Credit cards are surviving in the stone age, firms would rather make it easy
for you to get yourself in debt that to provide a service that prevents fraud
and abuse. So, VC people out there. If you want to make a billion dollars, you
should start a bank. People who work for the credit card community, there are
simple upgrades that would make life a lot safer.

Simple upgrades to make security safer:

Chip and pin is low hanging fruit in the US. The fact that most americas have
no idea what those threes words mean is an international embarrassment.

READ ONLY passwords for bank account information, in addition to different
read write options, that have an extra level of security. I'd gladly use
services like Mint, except i'd rather not give write power to anyone except me
and a browser i only user for banking only at home.

Tie credit cards to cell phones. Get a text after EVERY purchase (this would
honestly not amount to more than 10 or so texts per day). Have this as opt-
out, not opt-in. Yes, i would use this, yes it would effectively stunt any
fraud. You would not have to respond to the text at all, however, if you
suspect fraud, you can immediately cancel the card.
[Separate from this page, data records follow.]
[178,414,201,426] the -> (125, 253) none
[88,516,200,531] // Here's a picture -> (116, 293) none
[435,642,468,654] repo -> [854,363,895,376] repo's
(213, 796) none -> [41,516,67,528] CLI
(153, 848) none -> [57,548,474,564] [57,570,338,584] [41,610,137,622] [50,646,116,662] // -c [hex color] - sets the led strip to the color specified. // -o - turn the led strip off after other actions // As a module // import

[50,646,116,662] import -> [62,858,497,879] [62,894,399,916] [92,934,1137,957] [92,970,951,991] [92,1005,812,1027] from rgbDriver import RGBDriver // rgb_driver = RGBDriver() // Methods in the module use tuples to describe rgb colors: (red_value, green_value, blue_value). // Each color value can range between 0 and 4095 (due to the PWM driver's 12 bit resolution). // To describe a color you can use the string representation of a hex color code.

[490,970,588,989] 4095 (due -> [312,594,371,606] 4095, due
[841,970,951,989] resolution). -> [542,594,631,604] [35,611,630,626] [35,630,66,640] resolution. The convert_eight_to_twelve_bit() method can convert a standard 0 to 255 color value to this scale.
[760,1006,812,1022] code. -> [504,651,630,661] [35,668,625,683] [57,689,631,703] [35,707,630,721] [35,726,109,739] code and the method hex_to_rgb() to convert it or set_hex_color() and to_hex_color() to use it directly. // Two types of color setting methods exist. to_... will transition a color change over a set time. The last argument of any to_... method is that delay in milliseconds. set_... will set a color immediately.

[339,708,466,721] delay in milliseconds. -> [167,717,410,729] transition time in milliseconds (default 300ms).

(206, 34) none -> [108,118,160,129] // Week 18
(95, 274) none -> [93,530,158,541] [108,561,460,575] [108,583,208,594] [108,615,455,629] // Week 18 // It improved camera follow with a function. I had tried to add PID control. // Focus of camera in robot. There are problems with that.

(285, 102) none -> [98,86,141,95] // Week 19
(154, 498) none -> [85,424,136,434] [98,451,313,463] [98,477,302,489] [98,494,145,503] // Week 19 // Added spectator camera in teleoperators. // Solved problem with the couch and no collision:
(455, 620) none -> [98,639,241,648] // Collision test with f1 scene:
Voice recognition for phone calls. When you take out a card, you are require
to read a paragraph or two, and upload, or mail in a recording of your voice.
This could immediately alleviate much of the phone security nonsense that i
deal with when i'm on the phone. It's not a cure all for passwords, but it's
certainly an additional level of security.

IP zones for online credit card purchases. I know about five 100 mile radii
that i will be making an online purchase from. Add an extra level of security
for any time i'm outside of that.

As far as credit agencies are concerned, there is a serious issue with quasi-
oligopoly situations there. Extremely difficult to disrupt, but developing
secure credit vehicles could create incentives for the current oligopoly in
credit cards to improve security for their own cards.

At the end of the day, i'm more than willing to admit that people themselves
are a big part of the problem. Example: a year ago, watching a man freak out
on an apple store employee when he would not give a computer to him, that
apparently belonged to his son, who gave it to the apple store a week earlier.
The son apparently signed off that only he could receive the computer, and
only in person. The enraged father was rambling on about how insane it was
that they would not surrender the computer to him, and how he would never use
apple products again. I wish there were profitable business models for people
who actually like following the rules and read the contracts they sign.

tl;dr: I don't want a credit card that makes it easy for me to spend money. I
have cash for that. Give me a credit card that makes me feel safe entering the
number into any website, and i'll gladly pay a premium for it.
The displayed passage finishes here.